*** Opening of Data for analysis ***
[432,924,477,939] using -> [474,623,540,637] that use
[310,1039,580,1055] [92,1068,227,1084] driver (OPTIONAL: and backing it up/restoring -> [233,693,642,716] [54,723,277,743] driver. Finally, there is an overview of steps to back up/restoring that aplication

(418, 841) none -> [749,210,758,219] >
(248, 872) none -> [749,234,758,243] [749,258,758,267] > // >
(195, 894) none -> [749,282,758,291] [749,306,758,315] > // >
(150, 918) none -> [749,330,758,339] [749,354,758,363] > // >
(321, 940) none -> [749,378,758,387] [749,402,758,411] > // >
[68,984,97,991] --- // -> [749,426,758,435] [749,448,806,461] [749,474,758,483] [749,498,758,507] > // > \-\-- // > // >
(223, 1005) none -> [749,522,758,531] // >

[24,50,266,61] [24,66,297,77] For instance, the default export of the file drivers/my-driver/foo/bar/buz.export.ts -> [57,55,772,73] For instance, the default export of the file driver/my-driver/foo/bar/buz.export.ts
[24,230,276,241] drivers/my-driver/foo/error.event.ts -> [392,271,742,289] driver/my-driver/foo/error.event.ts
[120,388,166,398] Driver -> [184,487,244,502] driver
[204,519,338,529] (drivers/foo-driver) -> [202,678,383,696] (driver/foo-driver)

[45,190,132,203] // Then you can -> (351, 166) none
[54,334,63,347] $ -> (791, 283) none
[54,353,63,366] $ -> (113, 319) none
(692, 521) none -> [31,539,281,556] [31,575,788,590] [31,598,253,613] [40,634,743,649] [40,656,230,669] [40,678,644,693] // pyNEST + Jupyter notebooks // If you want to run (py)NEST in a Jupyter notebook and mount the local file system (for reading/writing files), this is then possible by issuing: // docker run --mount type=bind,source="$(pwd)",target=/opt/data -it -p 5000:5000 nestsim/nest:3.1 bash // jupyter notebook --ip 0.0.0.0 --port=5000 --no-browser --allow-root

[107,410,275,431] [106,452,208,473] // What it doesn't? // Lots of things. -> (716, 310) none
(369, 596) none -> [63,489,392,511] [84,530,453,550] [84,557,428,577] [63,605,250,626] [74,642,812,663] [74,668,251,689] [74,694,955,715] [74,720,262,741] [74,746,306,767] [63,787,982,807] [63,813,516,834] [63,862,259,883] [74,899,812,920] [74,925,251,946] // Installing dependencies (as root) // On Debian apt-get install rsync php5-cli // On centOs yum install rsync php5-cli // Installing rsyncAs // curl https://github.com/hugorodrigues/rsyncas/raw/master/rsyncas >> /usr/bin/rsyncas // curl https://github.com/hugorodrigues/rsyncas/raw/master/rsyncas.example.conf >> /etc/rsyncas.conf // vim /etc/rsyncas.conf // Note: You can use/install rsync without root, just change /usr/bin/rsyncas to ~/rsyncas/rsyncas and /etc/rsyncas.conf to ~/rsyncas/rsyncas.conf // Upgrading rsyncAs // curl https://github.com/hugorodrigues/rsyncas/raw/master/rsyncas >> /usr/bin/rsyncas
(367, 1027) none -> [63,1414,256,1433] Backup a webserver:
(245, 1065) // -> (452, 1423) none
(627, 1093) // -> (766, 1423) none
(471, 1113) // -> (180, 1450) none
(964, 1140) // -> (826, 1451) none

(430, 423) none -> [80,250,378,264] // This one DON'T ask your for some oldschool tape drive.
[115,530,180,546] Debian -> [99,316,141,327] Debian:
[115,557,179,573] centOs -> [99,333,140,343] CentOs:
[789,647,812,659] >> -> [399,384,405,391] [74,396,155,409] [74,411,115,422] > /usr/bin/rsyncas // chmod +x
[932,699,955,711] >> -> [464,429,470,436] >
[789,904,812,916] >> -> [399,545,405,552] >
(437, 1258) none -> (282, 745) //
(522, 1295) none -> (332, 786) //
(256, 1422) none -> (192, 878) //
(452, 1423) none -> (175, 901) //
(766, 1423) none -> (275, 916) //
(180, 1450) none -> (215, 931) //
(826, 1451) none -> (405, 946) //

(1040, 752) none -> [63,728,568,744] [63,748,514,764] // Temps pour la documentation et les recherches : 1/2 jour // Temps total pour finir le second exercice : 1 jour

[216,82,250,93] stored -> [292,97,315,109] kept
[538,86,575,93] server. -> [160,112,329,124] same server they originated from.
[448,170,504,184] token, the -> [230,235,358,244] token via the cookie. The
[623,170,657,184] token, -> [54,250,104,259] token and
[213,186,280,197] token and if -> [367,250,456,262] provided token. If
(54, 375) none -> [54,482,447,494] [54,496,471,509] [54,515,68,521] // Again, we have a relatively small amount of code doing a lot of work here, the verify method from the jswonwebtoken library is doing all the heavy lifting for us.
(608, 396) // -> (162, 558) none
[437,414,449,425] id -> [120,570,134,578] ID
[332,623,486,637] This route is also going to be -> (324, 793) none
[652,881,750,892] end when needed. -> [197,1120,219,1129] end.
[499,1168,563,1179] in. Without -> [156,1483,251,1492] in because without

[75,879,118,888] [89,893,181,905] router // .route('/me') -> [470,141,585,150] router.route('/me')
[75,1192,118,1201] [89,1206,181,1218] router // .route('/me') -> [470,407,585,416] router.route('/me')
*** Close of Data for analysis ***
## Work order
After reading through the records, retype all of them exactly.

## Response for this exercise
[432,924,477,939] using -> [474,623,540,637] that use
[310,1039,580,1055] [92,1068,227,1084] driver (OPTIONAL: and backing it up/restoring -> [233,693,642,716] [54,723,277,743] driver. Finally, there is an overview of steps to back up/restoring that aplication

(418, 841) none -> [749,210,758,219] >
(248, 872) none -> [749,234,758,243] [749,258,758,267] > // >
(195, 894) none -> [749,282,758,291] [749,306,758,315] > // >
(150, 918) none -> [749,330,758,339] [749,354,758,363] > // >
(321, 940) none -> [749,378,758,387] [749,402,758,411] > // >
[68,984,97,991] --- // -> [749,426,758,435] [749,448,806,461] [749,474,758,483] [749,498,758,507] > // > \-\-- // > // >
(223, 1005) none -> [749,522,758,531] // >

[24,50,266,61] [24,66,297,77] For instance, the default export of the file drivers/my-driver/foo/bar/buz.export.ts -> [57,55,772,73] For instance, the default export of the file driver/my-driver/foo/bar/buz.export.ts
[24,230,276,241] drivers/my-driver/foo/error.event.ts -> [392,271,742,289] driver/my-driver/foo/error.event.ts
[120,388,166,398] Driver -> [184,487,244,502] driver
[204,519,338,529] (drivers/foo-driver) -> [202,678,383,696] (driver/foo-driver)

[45,190,132,203] // Then you can -> (351, 166) none
[54,334,63,347] $ -> (791, 283) none
[54,353,63,366] $ -> (113, 319) none
(692, 521) none -> [31,539,281,556] [31,575,788,590] [31,598,253,613] [40,634,743,649] [40,656,230,669] [40,678,644,693] // pyNEST + Jupyter notebooks // If you want to run (py)NEST in a Jupyter notebook and mount the local file system (for reading/writing files), this is then possible by issuing: // docker run --mount type=bind,source="$(pwd)",target=/opt/data -it -p 5000:5000 nestsim/nest:3.1 bash // jupyter notebook --ip 0.0.0.0 --port=5000 --no-browser --allow-root

[107,410,275,431] [106,452,208,473] // What it doesn't? // Lots of things. -> (716, 310) none
(369, 596) none -> [63,489,392,511] [84,530,453,550] [84,557,428,577] [63,605,250,626] [74,642,812,663] [74,668,251,689] [74,694,955,715] [74,720,262,741] [74,746,306,767] [63,787,982,807] [63,813,516,834] [63,862,259,883] [74,899,812,920] [74,925,251,946] // Installing dependencies (as root) // On Debian apt-get install rsync php5-cli // On centOs yum install rsync php5-cli // Installing rsyncAs // curl https://github.com/hugorodrigues/rsyncas/raw/master/rsyncas >> /usr/bin/rsyncas // curl https://github.com/hugorodrigues/rsyncas/raw/master/rsyncas.example.conf >> /etc/rsyncas.conf // vim /etc/rsyncas.conf // Note: You can use/install rsync without root, just change /usr/bin/rsyncas to ~/rsyncas/rsyncas and /etc/rsyncas.conf to ~/rsyncas/rsyncas.conf // Upgrading rsyncAs // curl https://github.com/hugorodrigues/rsyncas/raw/master/rsyncas >> /usr/bin/rsyncas
(367, 1027) none -> [63,1414,256,1433] Backup a webserver:
(245, 1065) // -> (452, 1423) none
(627, 1093) // -> (766, 1423) none
(471, 1113) // -> (180, 1450) none
(964, 1140) // -> (826, 1451) none

(430, 423) none -> [80,250,378,264] // This one DON'T ask your for some oldschool tape drive.
[115,530,180,546] Debian -> [99,316,141,327] Debian:
[115,557,179,573] centOs -> [99,333,140,343] CentOs:
[789,647,812,659] >> -> [399,384,405,391] [74,396,155,409] [74,411,115,422] > /usr/bin/rsyncas // chmod +x
[932,699,955,711] >> -> [464,429,470,436] >
[789,904,812,916] >> -> [399,545,405,552] >
(437, 1258) none -> (282, 745) //
(522, 1295) none -> (332, 786) //
(256, 1422) none -> (192, 878) //
(452, 1423) none -> (175, 901) //
(766, 1423) none -> (275, 916) //
(180, 1450) none -> (215, 931) //
(826, 1451) none -> (405, 946) //

(1040, 752) none -> [63,728,568,744] [63,748,514,764] // Temps pour la documentation et les recherches : 1/2 jour // Temps total pour finir le second exercice : 1 jour

[216,82,250,93] stored -> [292,97,315,109] kept
[538,86,575,93] server. -> [160,112,329,124] same server they originated from.
[448,170,504,184] token, the -> [230,235,358,244] token via the cookie. The
[623,170,657,184] token, -> [54,250,104,259] token and
[213,186,280,197] token and if -> [367,250,456,262] provided token. If
(54, 375) none -> [54,482,447,494] [54,496,471,509] [54,515,68,521] // Again, we have a relatively small amount of code doing a lot of work here, the verify method from the jswonwebtoken library is doing all the heavy lifting for us.
(608, 396) // -> (162, 558) none
[437,414,449,425] id -> [120,570,134,578] ID
[332,623,486,637] This route is also going to be -> (324, 793) none
[652,881,750,892] end when needed. -> [197,1120,219,1129] end.
[499,1168,563,1179] in. Without -> [156,1483,251,1492] in because without

[75,879,118,888] [89,893,181,905] router // .route('/me') -> [470,141,585,150] router.route('/me')
[75,1192,118,1201] [89,1206,181,1218] router // .route('/me') -> [470,407,585,416] router.route('/me')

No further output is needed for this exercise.